Some two weeks ago (when Venezuela CDS was trading at only 2300 bps) we previewed what - with almost absolute certainty - would be the first "casualty of the crude carnage" - Nicholas Maduro's little socialist paradise that couldn't: Venezuela. As a reminder, back then we learned that the OPEC member was in such dire straits it had burned through a third of a Chinese' bailout loan in the matter of days.
Since then it only got worse, and as we reported early last week in How Goldman Sachs Became Broke Venezuela's Loan Shark, Venezuela is now scrambling to obtain any cash even if it means doing deals with the devil, or, alternatively, god's busy worker on this planet, Goldman Sachs.

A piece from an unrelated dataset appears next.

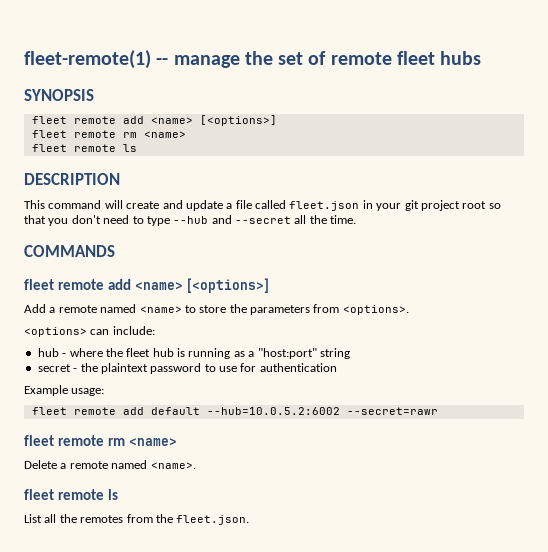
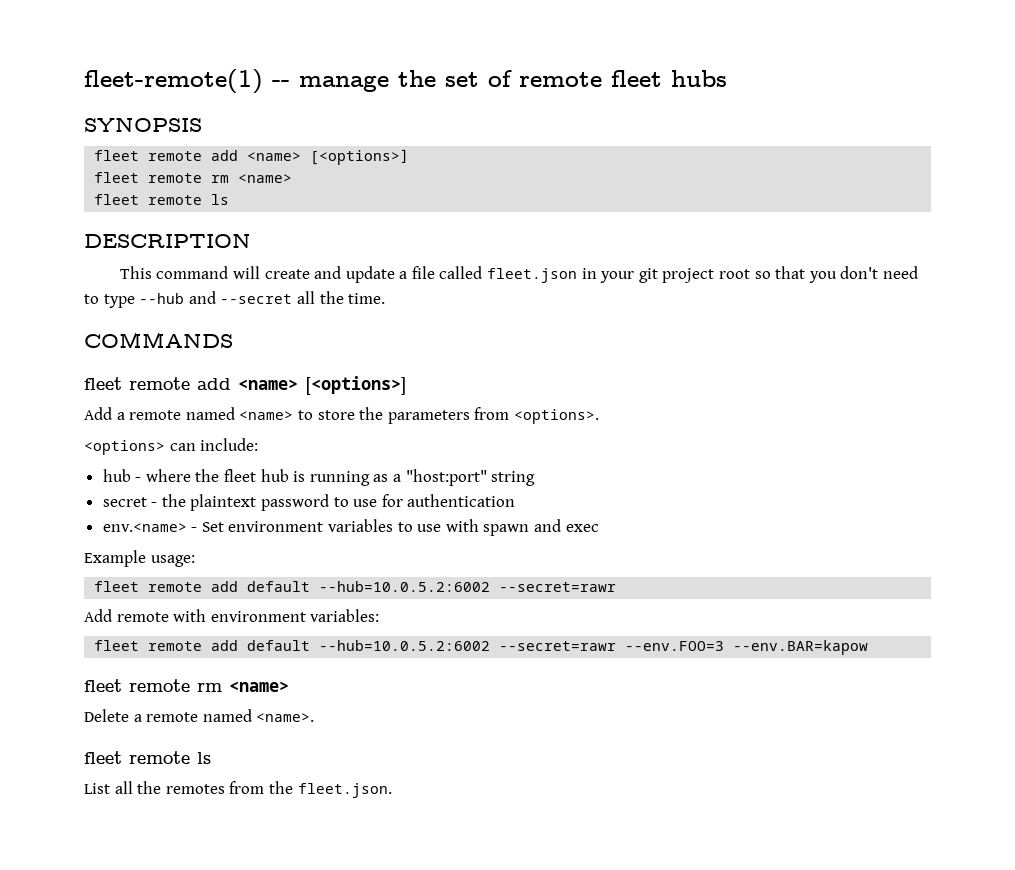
+ env.<name> - Set environment variables to use with spawn and exec
+ Add remote with environment variables:
+ fleet remote add default --hub=10.0.5.2:6002 --secret=rawr --env.FOO=3 --env.BAR=kapow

Then, in a bout of desperation, late the same week, the country - desperate to give the impression that it is not terminally insolvent and still has some foreign reserves left - ordered its Central Bank to dramatically change the rules, in a step "that enables them to count a whole new set of 'assets' as potential international reserves including "stones" and "precious metals held in their vaults on behalf of foreign financial institutions."
Some free advice to Maduro: if there is anything that screams panic, it is when countries begin changing the rules in the last minute and, just as bad, the definition of terms, be it Europe which recently added the "contribution" from hookers and blow to GDP, or Venezuela, which overnight made its reserve calculation meaningless.
What happens next is bad, if you are Venezuela that is (it will be quite lucrative for many bankruptcy bankers and lawyers). BofA's Francisco Rodrgiuez did some math on the topic, finding that "OPEC’s decision to maintain output at current levels is bound to usher in price instability in energy markets. Until now, one of the reasons Venezuelan authorities chose to maintain high levels of relative price distortions was because they could. If oil prices remain at or below current levels for a sustained period, Venezuelan external accounts will be put under severe stress, requiring authorities to choose between further import cuts and more orthodox economic adjustments. If oil prices remain near current levels, Venezuela would need at least $25bn in new external financing to maintain current import levels. If Brent recovers to $77, as our commodities team expects, Venezuela would still have to come up with $16bn."
The punchline: "We are thus skeptical that the economic team's plan to tap international lenders, including China, over coming weeks will yield any tangible results."
What this means in simple terms is that Venezuela is now desperate for any cash. As CNBC's Silvana Ordonez reports, citing Diego Moya-Ocampos, a senior political risk analyst at IHS, "Clearly the government is trying to send signs to the market that they are working on necessary adjustments that the economy needs in order to honor international commitments and keep up with social policies, which are essential for political stability. However, these policy adjustments are not enough. This reflects simply that the government is desperately looking for funds to compensate for the lost revenues from declining oil prices."
Worse, if as we speculated in November, China decides it no longer needs to be locked into a contractual arrangement with OPEC's weakest link and instead lets the country implode, it may realize it can obtain better terms when dealing with Maduro as a Debtor in Possession: a supersenior status that would likely guarantee it half-priced oil or better.
In any event, we are sticking to our forecast that when the OPEC dominoes start falling, Venezuela will be the first one to go, as confirmed by Oswaldo Ramirez, director at ORC Consultores, a political consulting firm in Venezuela who said that the country's strategy is simply "not sustainable in the long term, unless you change the state, fiscal and economy policy."
None of those will change. Which is probably why earlier today Venezuela CDS soared again by several hundred points wider touching 3100 bps (800 wider since our first post) and is now in record wide territory - suggesting the same probability default risk as when just after the Lehman collapse, crude traded briefly as low as $30 - as the bankruptcy vultures start circling over what will most certainly be the next sovereign bankruptcy carcass.